一方、日本においての「ロストジェネレーション」は、
青年期のバブル崩壊を経験した世代。
子供時代に好景気/バブルの恩恵を受けるけれども、
バブル崩壊後の「失われた10年」に大人になり、
就職活動や就業時においては一転して、
経済停滞の影響をもろに受けた。

当コラムでは、そんな「ロストジェネレーション」の生き方に
焦点をあてている。




わたしもちょうどこのロストジェネレーションにあたるのだが、
連載に登場するどのひとにもどこか
「わかるな~」
って思う。それが面白い。

1、2年のサイクルで転職を繰り返す人も、
いいんじゃない?と思うし、
大きな夢を語るのでなく、地方行政に携わりたいという
若い議員の地に足の着いた感覚も、とても正直なかんじがする。
詐欺まがいのセールスも、生活のためと心を殺して続ける人。
その覚めてぱさぱさした心境。そんなふうになったことがないなんて言えない。

そのどれも、
本人がそれでよしとしているのであれば
よいのでは?
と思う。
(もっと正確に言うと、
とやかくいうつもりは毛頭ない、
に近いけど。

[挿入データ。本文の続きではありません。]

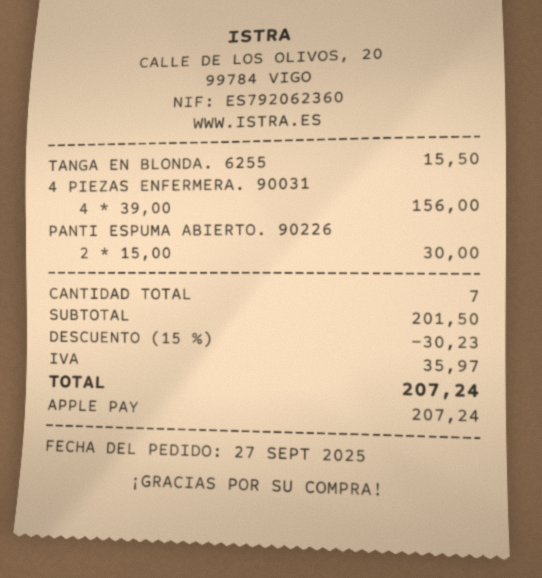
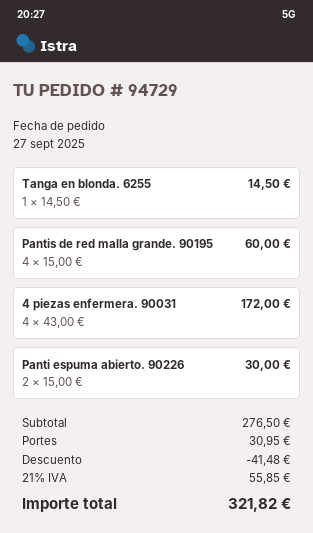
TANGA EN BLONDA. 6255: 1 x 15.50 = 15.50 -> 1 x 14.50 = 14.50
4 PIEZAS ENFERMERA. 90031: 4 x 39.00 = 156.00 -> 4 x 43.00 = 172.00
Pantis de red malla grande. 90195: none -> 4 x 15.00 = 60.00
subtotal: 201.50 -> 276.50
discount: 30.23 -> 41.48
shipping: none -> 30.95
tax: 35.97 -> 55.85
total: 207.24 -> 321.82

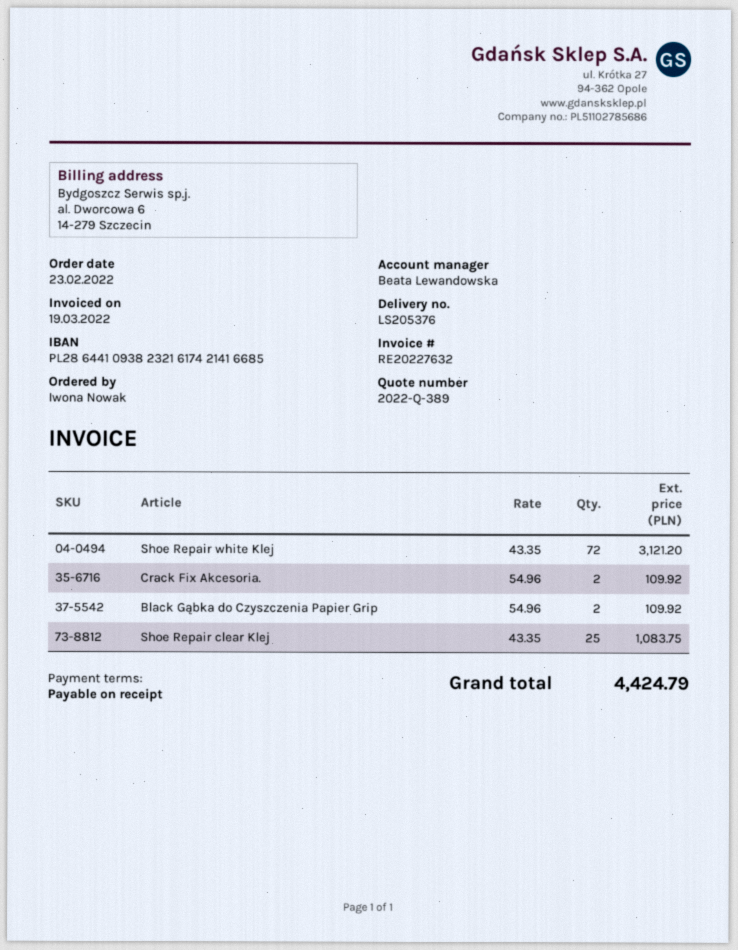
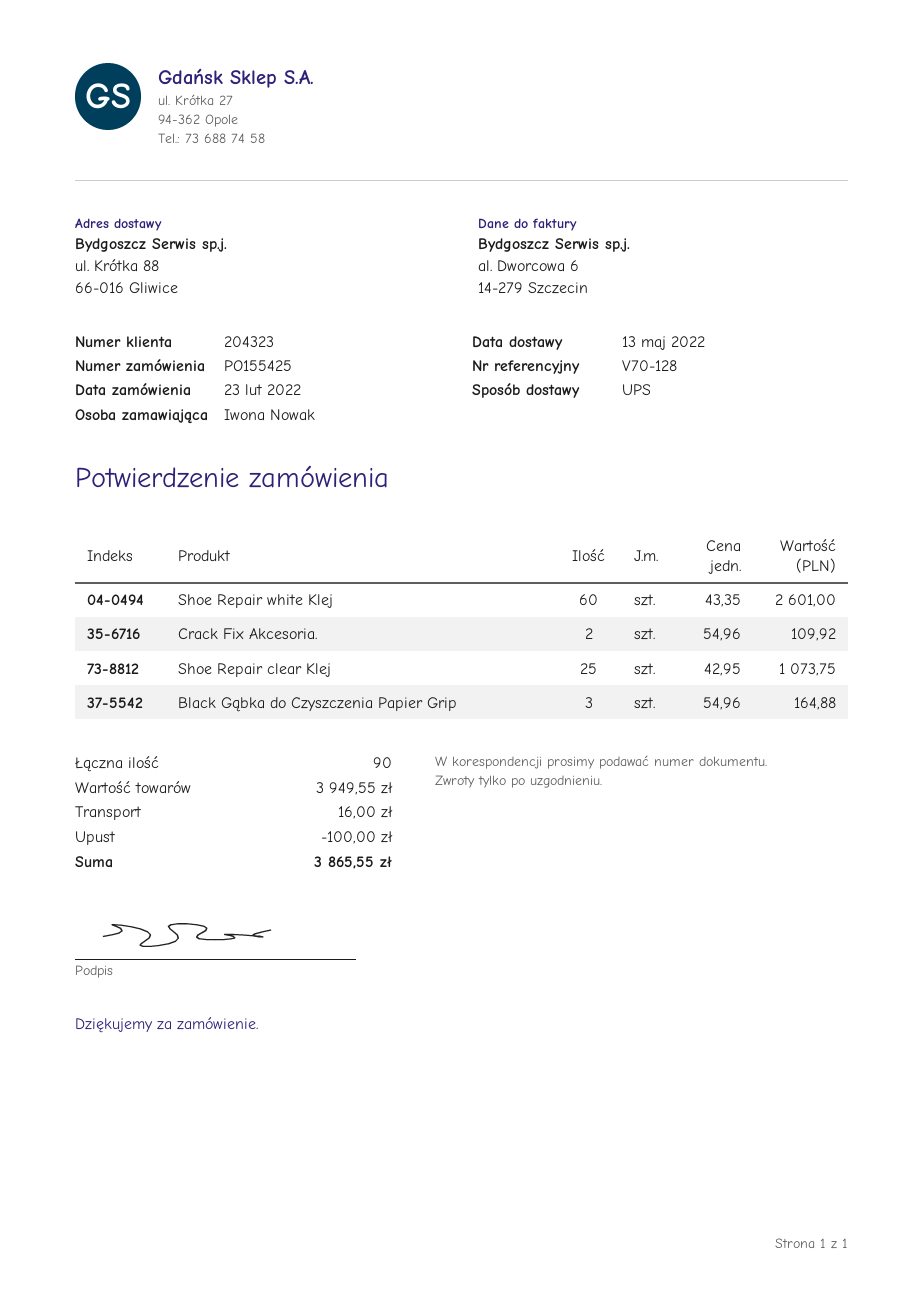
Shoe Repair white Klej: 72 x 43.35 = 3121.20 -> 60 x 43.35 = 2601.00
Black Gąbka do Czyszczenia Papier Grip: 2 x 54.96 = 109.92 -> 3 x 54.96 = 164.88
Shoe Repair clear Klej: 25 x 43.35 = 1083.75 -> 25 x 42.95 = 1073.75
discount: none -> 100.00
shipping: none -> 16.00
total: 4424.79 -> 3865.55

)


この世代がどんな世代かを強いて言うなら、
すごく自分本位というか、
価値基準が「自分」というのが徹底している世代なのではないか。
「自分らしく」とか「マイペース」とかいう言葉が
特に好きな世代だよね。

でもこれは実際私自身も苦しんだことなのだけども、
自分らしくとか、自分基準で生きてこうとするには、
それなりの自分がないと
とても辛いよね。

自分はこういう人間だ、とか
自分はこれができる、自信がある
自分で自分を肯定できる
というのがないと、
どこにもたどり着かない感じがする。

自分探しなんかしなくても、
以前だったら「男とはこうあるべき」とか
「仕事はこうあるべき」とか決まってたから
別に困らなかったけども、
今は自分なりの答えを探さなきゃいけないから、
考えようによっては楽しいけど、
自力で考えなきゃいけないから大変だよね。

もしかしたら、
いま心の風邪になる人が増えてるのって、
考えることが物凄く増えてしんどいことが多いからかなあ
ってふと思ったよ。


逆に自分をしっかりつかまえていられれば、
とても自由な感じのする、清々しい世代でいいなー
とも思った。
それが難しいのだけども。



兎に角、朝日新聞のこのコラムは面白かった。
うちは新聞をとるのをやめたのですが、
こうした社説やコラムがもっと読みたいから
新聞とろうかな…
という気になりました。





話は変わって・・
朝日新聞でこんな広告賞を実施しています。
今年からじゃないかな?

面白い。
朝日新聞社って割に官僚的な企業なのに、
ときどきとてもクリエイティブというか、
びっくりするほど柔軟な発想が生まれる不思議なところだと思う。